▶ [EXERCISE DESCRIPTION] Print out the entries below with no edits.

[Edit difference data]
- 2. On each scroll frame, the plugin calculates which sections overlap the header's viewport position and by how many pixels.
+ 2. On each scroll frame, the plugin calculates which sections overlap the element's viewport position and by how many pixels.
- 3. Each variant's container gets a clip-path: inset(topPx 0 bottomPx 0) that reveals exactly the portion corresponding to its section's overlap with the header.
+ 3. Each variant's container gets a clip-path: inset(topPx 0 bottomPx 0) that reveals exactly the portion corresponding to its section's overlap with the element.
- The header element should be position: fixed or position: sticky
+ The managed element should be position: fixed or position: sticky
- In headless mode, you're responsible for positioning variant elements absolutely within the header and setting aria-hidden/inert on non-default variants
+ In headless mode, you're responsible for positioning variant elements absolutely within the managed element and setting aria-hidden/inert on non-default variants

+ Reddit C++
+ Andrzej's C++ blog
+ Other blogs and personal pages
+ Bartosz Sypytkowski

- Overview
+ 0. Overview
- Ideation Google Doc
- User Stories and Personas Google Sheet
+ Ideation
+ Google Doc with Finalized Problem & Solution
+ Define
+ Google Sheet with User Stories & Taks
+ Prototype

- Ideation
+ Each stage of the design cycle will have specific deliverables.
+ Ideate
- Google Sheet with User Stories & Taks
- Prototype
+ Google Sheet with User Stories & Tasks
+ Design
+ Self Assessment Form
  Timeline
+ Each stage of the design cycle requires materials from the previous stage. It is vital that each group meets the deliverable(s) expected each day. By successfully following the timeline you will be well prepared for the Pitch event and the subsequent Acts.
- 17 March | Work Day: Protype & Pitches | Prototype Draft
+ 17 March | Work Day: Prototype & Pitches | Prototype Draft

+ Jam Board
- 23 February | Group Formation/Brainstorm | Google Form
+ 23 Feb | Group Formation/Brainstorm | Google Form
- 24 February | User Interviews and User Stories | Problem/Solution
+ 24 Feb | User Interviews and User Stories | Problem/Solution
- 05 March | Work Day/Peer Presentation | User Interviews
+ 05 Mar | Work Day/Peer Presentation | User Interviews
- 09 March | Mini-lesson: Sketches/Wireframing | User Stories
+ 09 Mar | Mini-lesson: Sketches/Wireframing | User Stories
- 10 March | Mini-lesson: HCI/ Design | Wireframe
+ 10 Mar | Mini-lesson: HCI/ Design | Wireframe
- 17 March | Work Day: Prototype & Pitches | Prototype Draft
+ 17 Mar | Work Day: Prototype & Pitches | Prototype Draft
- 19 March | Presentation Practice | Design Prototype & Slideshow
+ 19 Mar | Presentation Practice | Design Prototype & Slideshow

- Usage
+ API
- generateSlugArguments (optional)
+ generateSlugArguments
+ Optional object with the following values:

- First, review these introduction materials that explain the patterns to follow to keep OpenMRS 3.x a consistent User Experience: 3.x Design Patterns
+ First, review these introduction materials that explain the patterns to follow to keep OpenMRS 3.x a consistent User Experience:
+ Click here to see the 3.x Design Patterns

▶ [WRITTEN ANSWER]
- 2. On each scroll frame, the plugin calculates which sections overlap the header's viewport position and by how many pixels.
+ 2. On each scroll frame, the plugin calculates which sections overlap the element's viewport position and by how many pixels.
- 3. Each variant's container gets a clip-path: inset(topPx 0 bottomPx 0) that reveals exactly the portion corresponding to its section's overlap with the header.
+ 3. Each variant's container gets a clip-path: inset(topPx 0 bottomPx 0) that reveals exactly the portion corresponding to its section's overlap with the element.
- The header element should be position: fixed or position: sticky
+ The managed element should be position: fixed or position: sticky
- In headless mode, you're responsible for positioning variant elements absolutely within the header and setting aria-hidden/inert on non-default variants
+ In headless mode, you're responsible for positioning variant elements absolutely within the managed element and setting aria-hidden/inert on non-default variants

+ Reddit C++
+ Andrzej's C++ blog
+ Other blogs and personal pages
+ Bartosz Sypytkowski

- Overview
+ 0. Overview
- Ideation Google Doc
- User Stories and Personas Google Sheet
+ Ideation
+ Google Doc with Finalized Problem & Solution
+ Define
+ Google Sheet with User Stories & Taks
+ Prototype

- Ideation
+ Each stage of the design cycle will have specific deliverables.
+ Ideate
- Google Sheet with User Stories & Taks
- Prototype
+ Google Sheet with User Stories & Tasks
+ Design
+ Self Assessment Form
  Timeline
+ Each stage of the design cycle requires materials from the previous stage. It is vital that each group meets the deliverable(s) expected each day. By successfully following the timeline you will be well prepared for the Pitch event and the subsequent Acts.
- 17 March | Work Day: Protype & Pitches | Prototype Draft
+ 17 March | Work Day: Prototype & Pitches | Prototype Draft

+ Jam Board
- 23 February | Group Formation/Brainstorm | Google Form
+ 23 Feb | Group Formation/Brainstorm | Google Form
- 24 February | User Interviews and User Stories | Problem/Solution
+ 24 Feb | User Interviews and User Stories | Problem/Solution
- 05 March | Work Day/Peer Presentation | User Interviews
+ 05 Mar | Work Day/Peer Presentation | User Interviews
- 09 March | Mini-lesson: Sketches/Wireframing | User Stories
+ 09 Mar | Mini-lesson: Sketches/Wireframing | User Stories
- 10 March | Mini-lesson: HCI/ Design | Wireframe
+ 10 Mar | Mini-lesson: HCI/ Design | Wireframe
- 17 March | Work Day: Prototype & Pitches | Prototype Draft
+ 17 Mar | Work Day: Prototype & Pitches | Prototype Draft
- 19 March | Presentation Practice | Design Prototype & Slideshow
+ 19 Mar | Presentation Practice | Design Prototype & Slideshow

- Usage
+ API
- generateSlugArguments (optional)
+ generateSlugArguments
+ Optional object with the following values:

- First, review these introduction materials that explain the patterns to follow to keep OpenMRS 3.x a consistent User Experience: 3.x Design Patterns
+ First, review these introduction materials that explain the patterns to follow to keep OpenMRS 3.x a consistent User Experience:
+ Click here to see the 3.x Design Patterns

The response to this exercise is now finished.